1979bmg~Clinical trial results R fantastic~Clarify 4 me~R U A Stage III or Stage IV Esophageal Cance
Can you clarify something for me? I’m a bit confused. When you first wrote us in September of 2017, you said you were Stage IV. https://csn.cancer.org/node/312093
You also wrote on April 23, 2018, you asked “Does anyone know of someone like me who is unable to have surgery?” https://csn.cancer.org/node/312093
Now today, May 2, 2018, you write that you are “T3N2. (Your post https://csn.cancer.org/comment/1626007#comment-1626007).”
Normally, Stage III EC patients are considered candidates for an esophagectomy.
My husband was diagnosed in November of 2002 with Adenocarcinoma at the Gastroesophageal Junction (T3N1M0). He had neoadjuvant (pre-op) chemotherapy and radiation. The treatments were totally successful, but we were told at the very beginning, even if the pre-op treatments show to be 100% successful, that an Esophagectomy would still be necessary. So on May 17, 2003 my husband went to the University of Pittsburgh Medical Center and had an Ivor Lewis Minimally Invasive Esophagectomy (MIE). Twenty-two lymph nodes were removed during surgery and sent to pathology. None proved to have residual cancer. So no adjuvant (post-op) chemo treatments were necessary.

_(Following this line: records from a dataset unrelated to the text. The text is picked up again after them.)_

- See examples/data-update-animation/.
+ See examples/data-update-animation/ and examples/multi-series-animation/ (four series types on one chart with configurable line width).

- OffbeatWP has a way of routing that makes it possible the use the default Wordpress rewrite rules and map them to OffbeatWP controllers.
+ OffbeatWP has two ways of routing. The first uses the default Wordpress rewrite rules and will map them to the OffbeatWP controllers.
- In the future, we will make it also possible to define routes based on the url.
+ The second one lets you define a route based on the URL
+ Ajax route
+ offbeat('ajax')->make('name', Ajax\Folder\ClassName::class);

So you can bet we are thanking God and rejoicing over being a “T3” EC patient these 15 years later and with no recurrence. So my question is “What stage are you?—T3 or T4? That makes a world of difference.
Your comments here on April 20th are interesting. https://csn.cancer.org/comment/1625767#comment-1625767 Your last sentences intrigue me.

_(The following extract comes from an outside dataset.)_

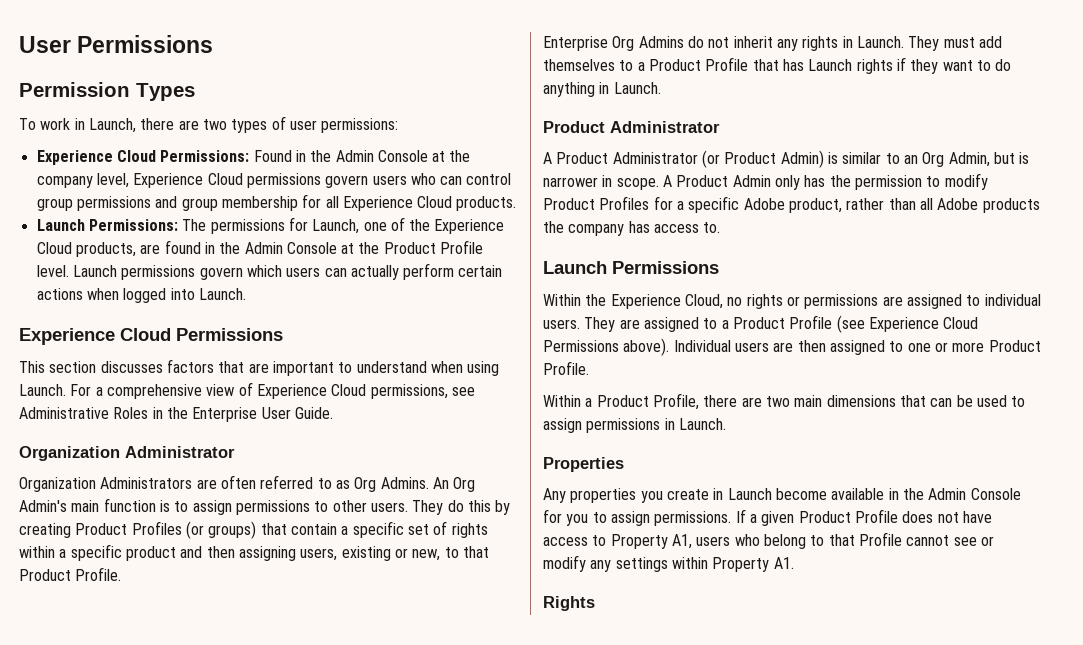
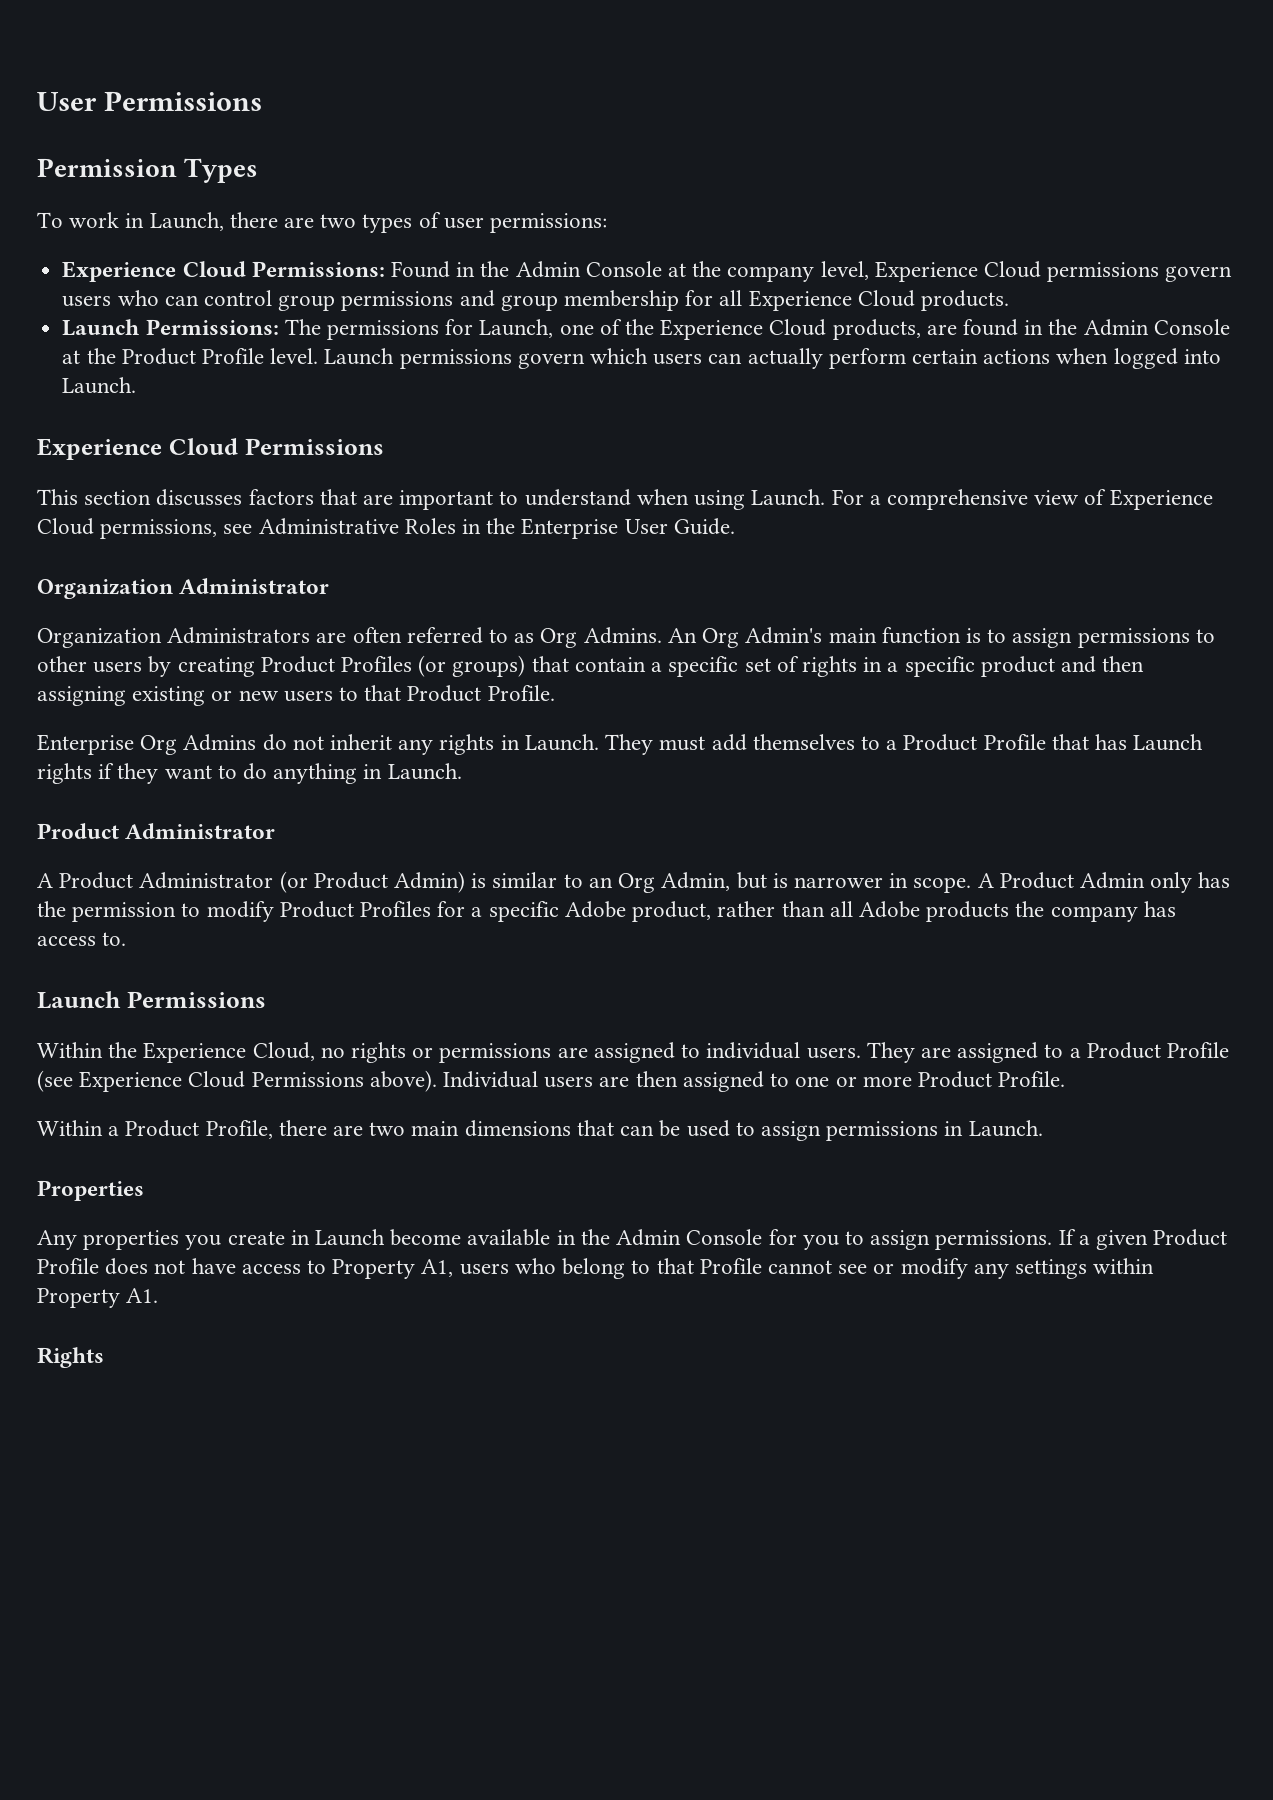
- An Org Admin's main function is to assign permissions to other users. They do this by creating Product Profiles (or groups) that contain a specific set of rights within a specific product and then assigning users, existing or new, to that Product Profile.
+ An Org Admin's main function is to assign permissions to other users by creating Product Profiles (or groups) that contain a specific set of rights in a specific product and then assigning existing or new users to that Product Profile.

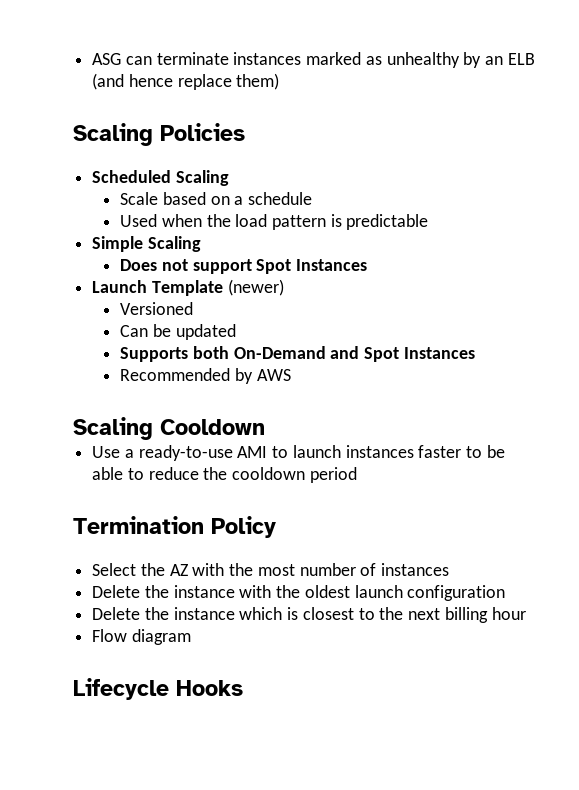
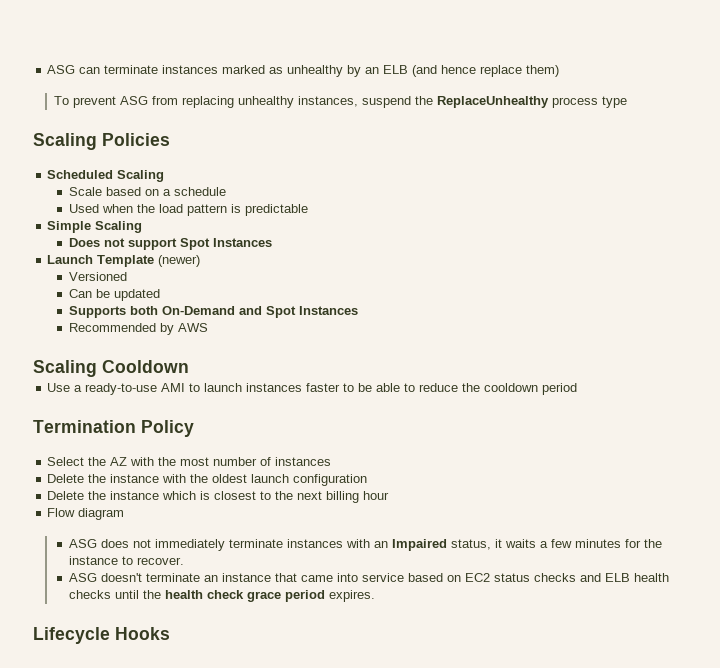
+ To prevent ASG from replacing unhealthy instances, suspend the ReplaceUnhealthy process type
+ ASG does not immediately terminate instances with an Impaired status, it waits a few minutes for the instance to recover.
+ ASG doesn't terminate an instance that came into service based on EC2 status checks and ELB health checks until the health check grace period expires.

You write: “I am finally at a point where chemotherapy and radiation combined is at least a possibility. The downside is I would have to leave the immunitherapy trial, and there is no getting back into it once you leave. But what I am currently doing continues to work, and a complete response is still looking more and more likely at this point. I'm not sure if you believe in miracles, but statistically I should be dead or dying by now.

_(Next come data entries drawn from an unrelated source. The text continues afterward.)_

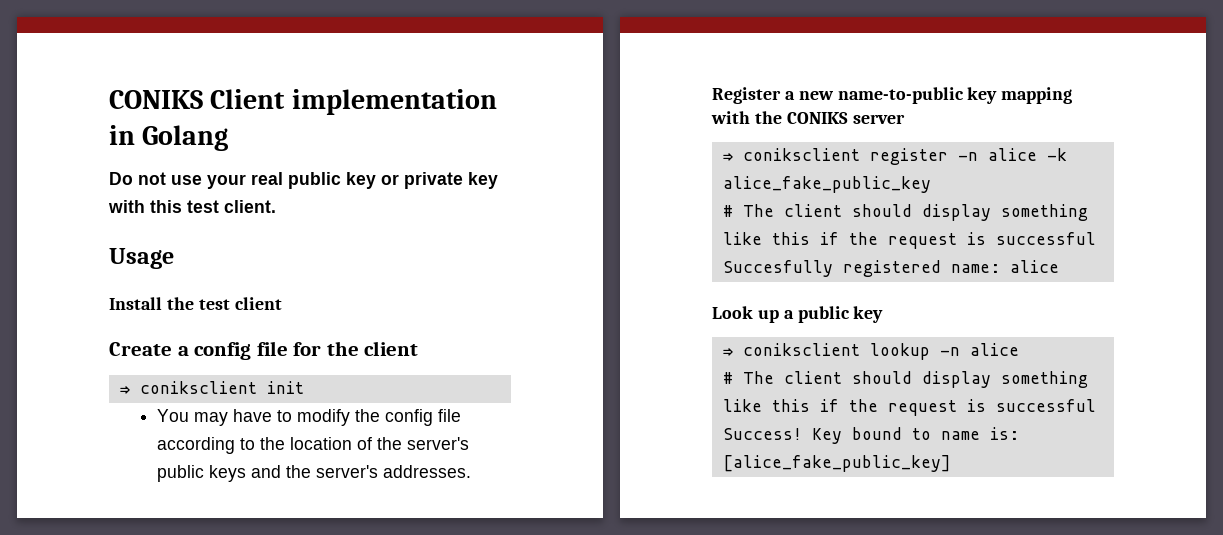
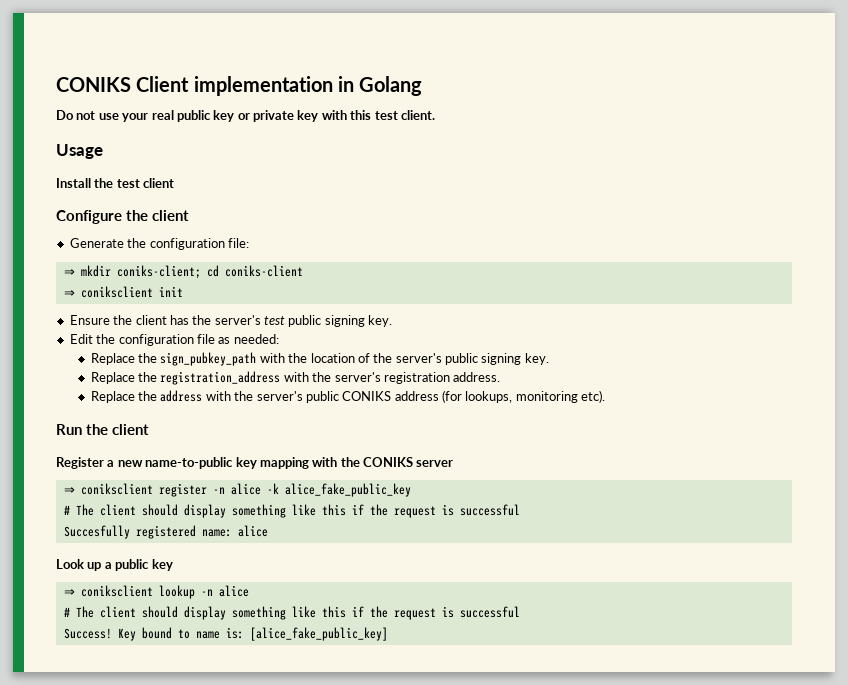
- Create a config file for the client
+ Configure the client
+ Generate the configuration file:
+ ⇒ mkdir coniks-client; cd coniks-client
  ⇒ coniksclient init
- You may have to modify the config file according to the location of the server's public keys and the server's addresses.
+ Ensure the client has the server's test public signing key.
+ Edit the configuration file as needed:
+ Replace the sign_pubkey_path with the location of the server's public signing key.
+ Replace the registration_address with the server's registration address.
+ Replace the address with the server's public CONIKS address (for lookups, monitoring etc).
+ Run the client

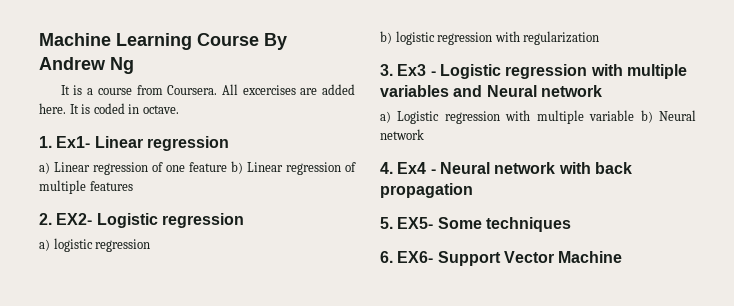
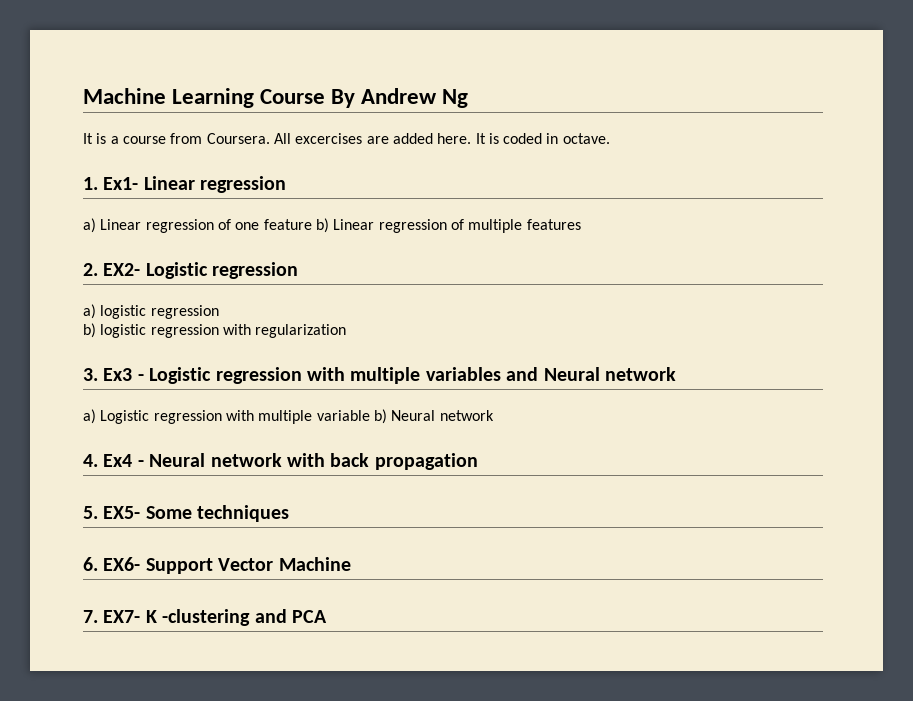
+ 7. EX7- K -clustering and PCA

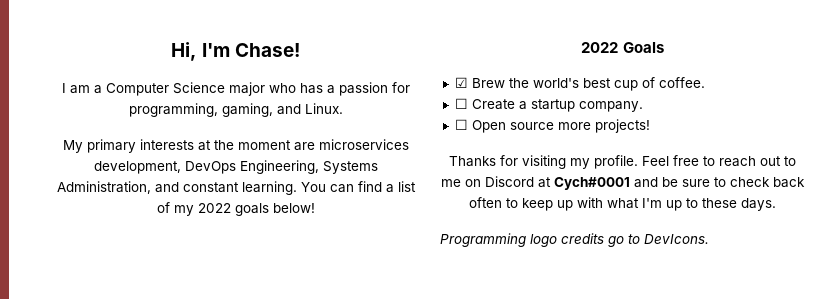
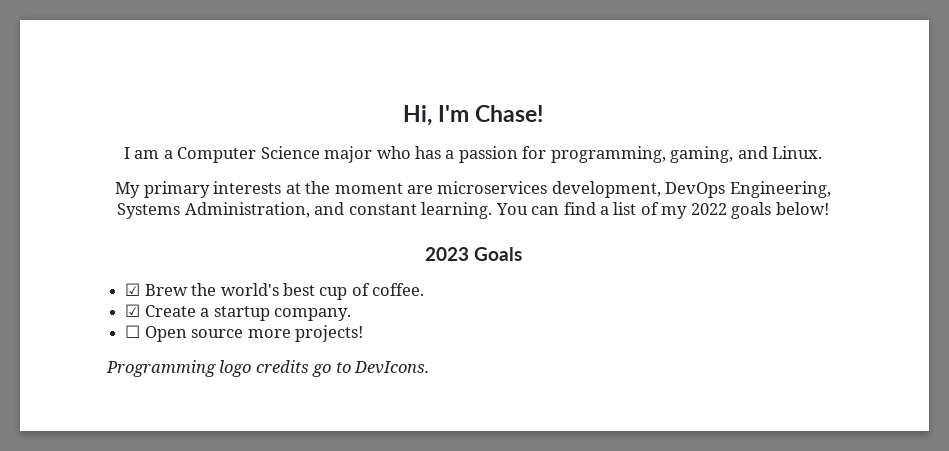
- 2022 Goals
+ 2023 Goals
- ☐ Create a startup company.
+ ☑ Create a startup company.
- Thanks for visiting my profile. Feel free to reach out to me on Discord at Cych#0001 and be sure to check back often to keep up with what I'm up to these days.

God must want me on this Earth a little longer for some reason.”
Here are my thoughts concerning your April 20th update. (And yes, I believe in an omniscient, omnipotent, omnipresent God who is still performing miracles!)
Want my opinion? As a Peritoneal Carcinomatosis/Ovarian Cancer Stage IV patient, if I were you, I would stick with the immunotherapy clinical trial. It seems that immunotherapy drugs are proving to be effective in more than one kind of cancer. From my past reading on this site for now 15 years, I know that Stage IV EC patients are only given palliative treatments. Most often that will be “chemotherapy & radiation”. I say “only” because with Stage IV, once the cancer has moved on to invade other organs, an Esophagectomy does not solve the problem. Ed is one of our longest survivors since his recurrence.
(And a note to some who write here and say, “I’ve ruled out surgery, even though I’m a candidate, because of the quality of life afterwards”—may I say this?) You should not "forfeit the right to live a good life after having an Esophagectomy. No one but God knows who among us will have a recurrence, and who will go on to live out the rest of their days cancer free.
My husband is a 15-yr. survivor of Esophageal Cancer Stage III (T3N1M0). I would NEVER have ruled out surgery. It’s a blessing to be able to be a candidate. I have yet to read of a long-term survivor who had advanced-stage Esophageal Cancer and refused surgery to write here and say, “I’m still alive 15 years later!” Now God can, and is the Miracle Worker, but He has also gifted surgeons who have a special talent to treat Esophageal Cancer patients down here on Planet Earth. And believe me, there’s a great difference between thoracic surgeons. And on another note, if my husband had tested positive for residual cancer in lymph nodes that were removed during surgery, I would NEVER refuse post-op chemotherapy. And if my husband should have a recurrence and died, we wouldn't trade anything for the extra 15 years God gave us!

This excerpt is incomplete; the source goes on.